§ **WHAT THIS TASK INVOLVES**
Give back exactly the lines of the material below that start at the one holding "Hmax прогнозный, '22: none -> 643.21" and end at the last line, minus the pictures.

+---+

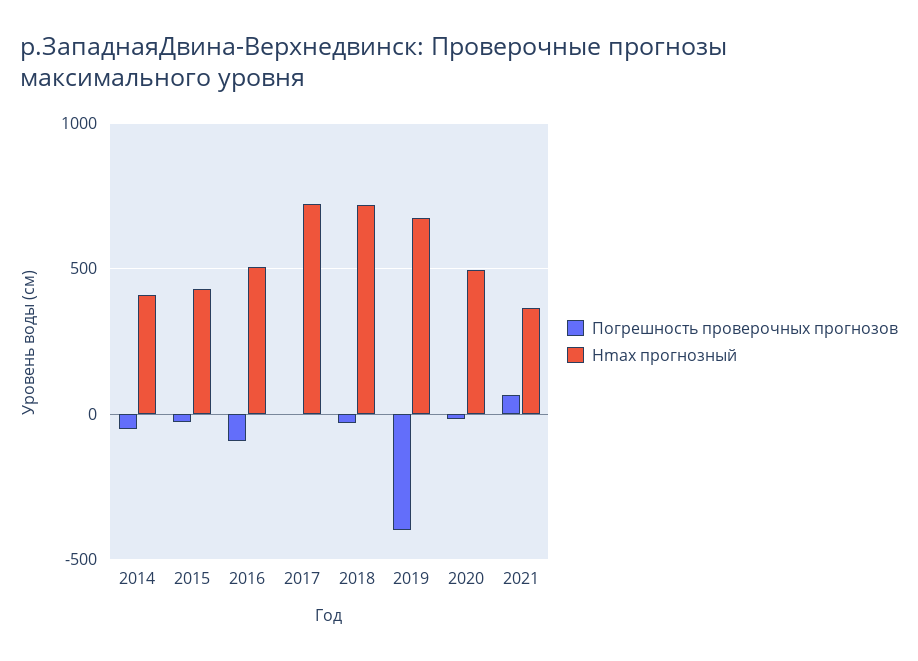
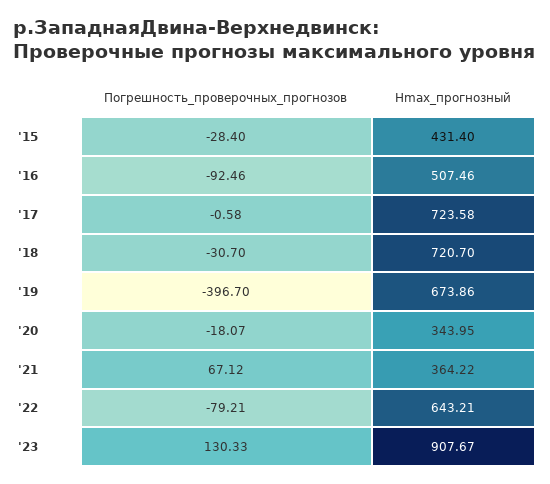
Погрешность проверочных прогнозов, 2014: -50 -> none
Hmax прогнозный, 2014: 400 -> none
Hmax прогнозный, 2020: 500 -> 343.95
Погрешность проверочных прогнозов, '22: none -> -79.21
Hmax прогнозный, '22: none -> 643.21
Погрешность проверочных прогнозов, '23: none -> 130.33
Hmax прогнозный, '23: none -> 907.67

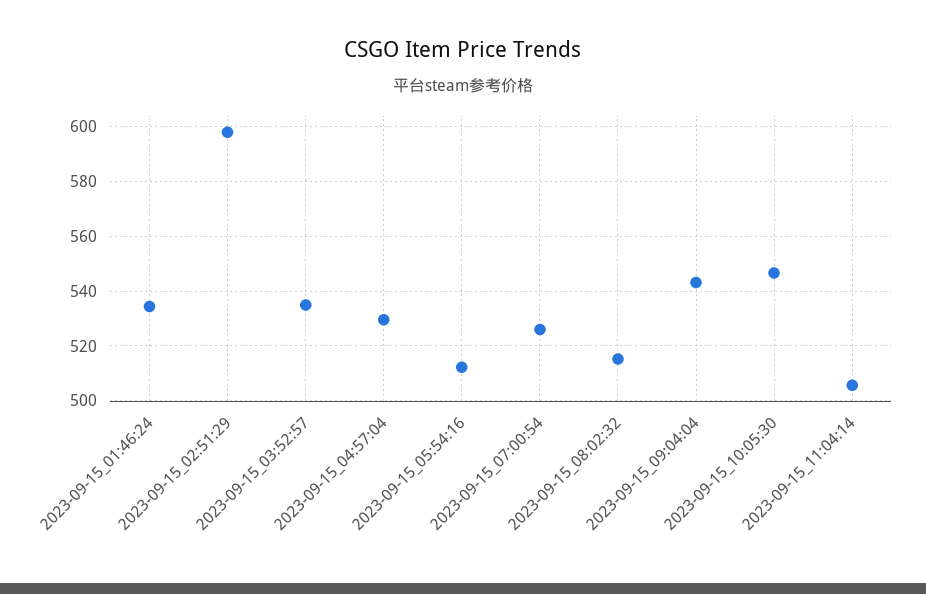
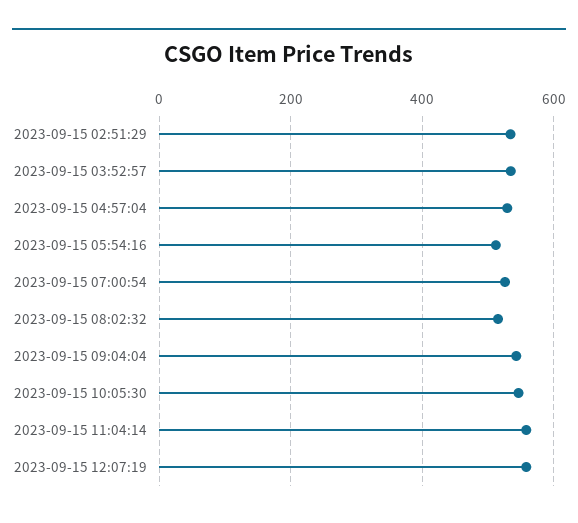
2023-09-15_01:46:24: 535 -> none
2023-09-15_02:51:29: 597.5 -> 540
2023-09-15_11:04:14: 505 -> 560
2023-09-15 12:07:19: none -> 560

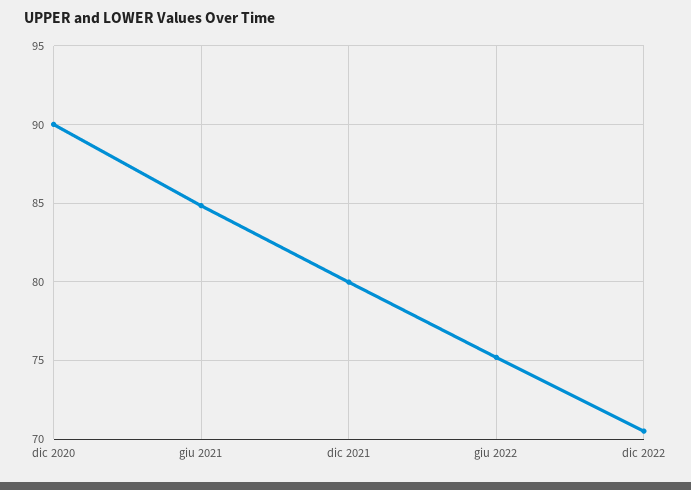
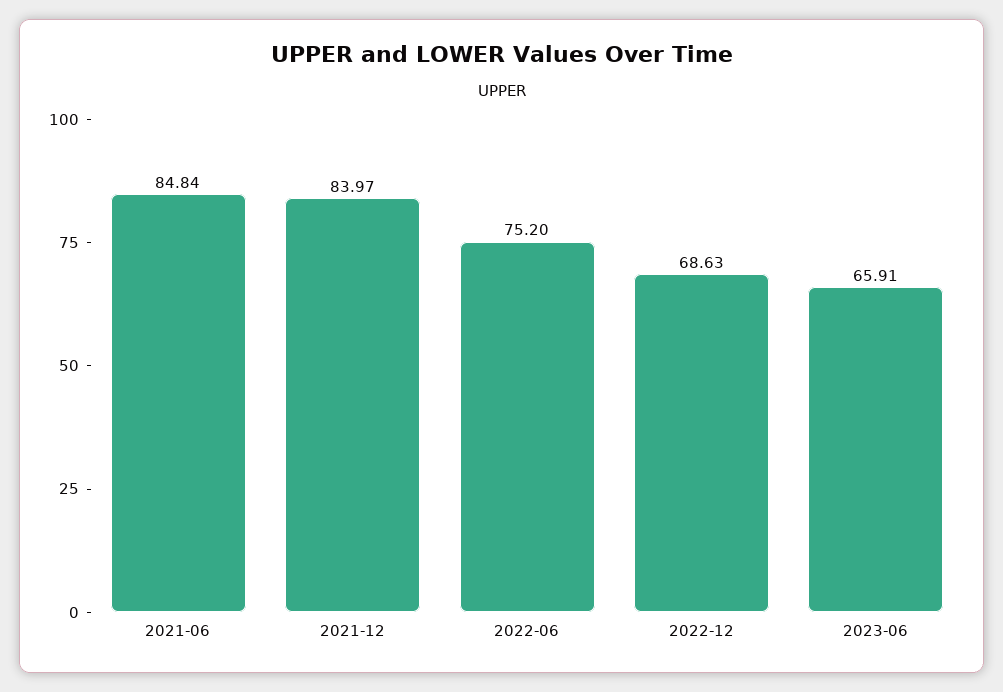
dic 2020: 90 -> none
dic 2021: 80 -> 83.97
dic 2022: 70.5 -> 68.63
2023-06: none -> 65.91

+---+

§ **RESPONSE TO THE EXERCISE**
Hmax прогнозный, '22: none -> 643.21
Погрешность проверочных прогнозов, '23: none -> 130.33
Hmax прогнозный, '23: none -> 907.67

2023-09-15_01:46:24: 535 -> none
2023-09-15_02:51:29: 597.5 -> 540
2023-09-15_11:04:14: 505 -> 560
2023-09-15 12:07:19: none -> 560

dic 2020: 90 -> none
dic 2021: 80 -> 83.97
dic 2022: 70.5 -> 68.63
2023-06: none -> 65.91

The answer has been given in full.